Скрытый пенсне болотистого цвета глаз дворецкого прищурился, когда он посмотрел на пускающего слюни Стефана.
— И приглядывайте за молодым господином. Миссис Гиллрой скоро вернётся и отдаст вам соответствующие распоряжения насчёт мистера Стефана.
— Да-да, я всё поняла, сэр, — торопливо сказала Элен и тут же у неё неосознанно вырвалось: — Соответствующие распоряжения?

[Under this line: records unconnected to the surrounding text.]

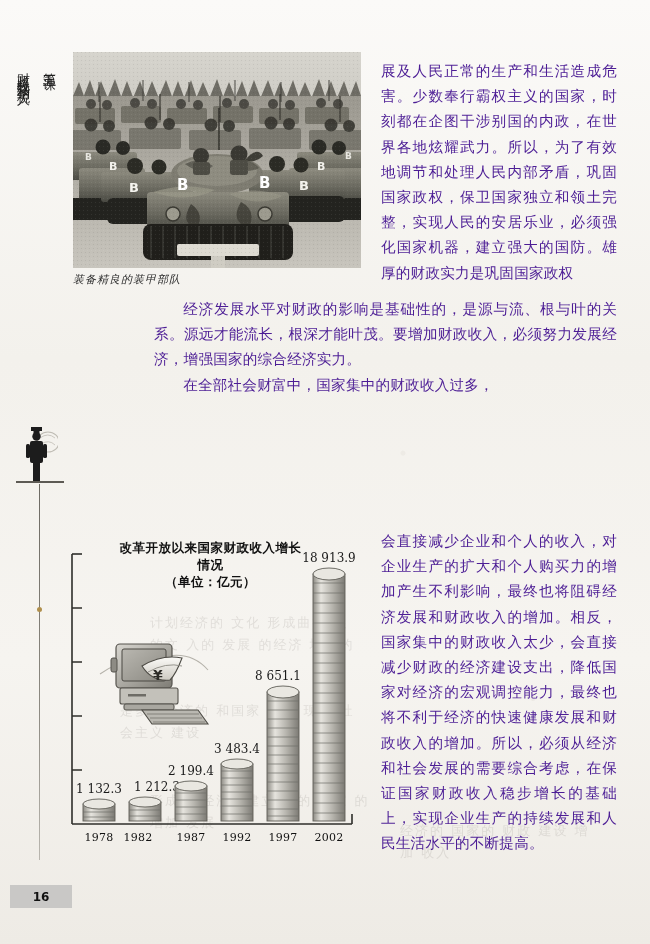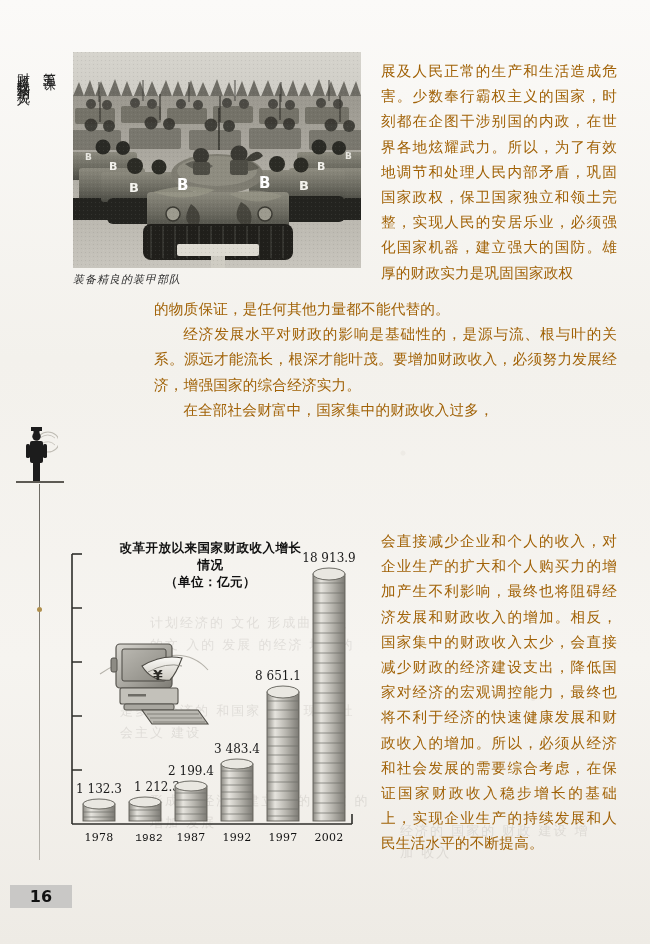--- a/index.html
+++ b/index.html
@@ -115,21 +115,21 @@
     font-size: 11px;
     color: #2a2a2a;
     letter-spacing: 1px;
     font-style: italic;
     font-family: "DejaVu Sans", sans-serif;
   }
 
   
   .bodytext {
     position: absolute;
-    color: #a16207;
+    color: #4c1d95;
     font-family: "DejaVu Sans", sans-serif;
     font-size: 14.6px;
     line-height: 25.2px;
     letter-spacing: 0.2px;
     text-align: justify;
     text-justify: inter-character;
     font-weight: 500;
   }
   #col-right-top {
     left: 381px;
@@ -219,21 +219,21 @@
   }
   #page-number {
     position: absolute;
     left: 10px;
     top: 885px;
     width: 62px;
     height: 23px;
     display: flex;
     align-items: center;
     justify-content: center;
-    font-size: 16px;
+    font-size: 12px;
     font-weight: bold;
     color: #111;
     font-family: "DejaVu Sans", sans-serif;
   }
 </style>
 </head>
 <body>
 
 <div id="page">
 
@@ -479,21 +479,20 @@
 
         <rect x="0" y="0" width="288" height="216" fill="url(#noise)"></rect>
       </svg>
     </div>
   </div>
   <div id="photo-caption">装备精良的装甲部队</div>
 
   <div class="bodytext" id="col-right-top">展及人民正常的生产和生活造成危害。少数奉行霸权主义的国家，时刻都在企图干涉别国的内政，在世界各地炫耀武力。所以，为了有效地调节和处理人民内部矛盾，巩固国家政权，保卫国家独立和领土完整，实现人民的安居乐业，必须强化国家机器，建立强大的国防。雄厚的财政实力是巩固国家政权</div>
 
   <div class="bodytext" id="col-full-mid">
-    <div>的物质保证，是任何其他力量都不能代替的。</div>
     <div class="indent">经济发展水平对财政的影响是基础性的，是源与流、根与叶的关系。源远才能流长，根深才能叶茂。要增加财政收入，必须努力发展经济，增强国家的综合经济实力。</div>
     <div class="indent">在全部社会财富中，国家集中的财政收入过多，</div>
   </div>
 
   <div class="bodytext" id="col-right-bottom">会直接减少企业和个人的收入，对企业生产的扩大和个人购买力的增加产生不利影响，最终也将阻碍经济发展和财政收入的增加。相反，国家集中的财政收入太少，会直接减少财政的经济建设支出，降低国家对经济的宏观调控能力，最终也将不利于经济的快速健康发展和财政收入的增加。所以，必须从经济和社会发展的需要综合考虑，在保证国家财政收入稳步增长的基础上，实现企业生产的持续发展和人民生活水平的不断提高。</div>
 
   <div id="chart">
     <div id="chart-title">
       <span>改革开放以来国家财政收入增长情况</span>
       <span style="display:block">（单位：亿元）</span>
@@ -681,21 +680,21 @@
             <line x1="1" y1="216" x2="33" y2="216"></line>
               <line x1="1" y1="226" x2="33" y2="226"></line>
             <line x1="1" y1="236" x2="33" y2="236"></line>
               <line x1="1" y1="246" x2="33" y2="246"></line>
           </g>
         </svg>
       </div>
     </div>
 
     <span class="x-tick" style="left:33px;">1978</span>
-    <span class="x-tick" style="left:83px;font-family:Liberation Mono, monospace;">1982</span>
+    <span class="x-tick" style="left:72px;">1982</span>
     <span class="x-tick" style="left:125px;">1987</span>
     <span class="x-tick" style="left:171px;">1992</span>
     <span class="x-tick" style="left:217px;">1997</span>
     <span class="x-tick" style="left:263px;">2002</span>
   </div>
 
   <div id="page-number-box"></div>
   <div id="page-number">16</div>
 
 </div>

— Вы не ослышались, мисс Харт, — в голосе старика сквозила стужа. Да они все в этом доме какие-то ледяные и бесчувственные, в сердцах подумал Элен. Все, кроме самых младших. — Мадам Катрин лично вас проинструктирует. Могу лишь намекнуть, что вам предстоит позаботиться о внешности мистера Стефана. Его следует привести в надлежащий вид.
Элен немедленно покраснела, как перезрелый помидор, стоило ей представить, как она приводит давно не мытого юношу «в надлежащий вид».
— Не смею вас больше отвлекать, — с недвусмысленным намёком сказал дворецкий и, крутанувшись на пятках, на негнущихся ногах вышел из кухни.
Элен и Стефан молча переглянулись. Молодой Гиллрой с отсутствующим выражением устремлённых в никуда глаз, Элен с пылающими свекольными кругами на щеках. Когда девушка хотела предложить хозяйке дома вымыть Стефану голову, она и близко не имела в виду вымыть его целиком, да ещё и самой заняться этой весьма нескромной процедурой!
— Кажется, мне суждено-таки увидеть тебя голым, дружок, — Элен едва удержалась, чтобы не прыснуть со смеху. — Что ж, по крайней мере, будем квиты.
— Голым! — торжественно провозгласил Стефан.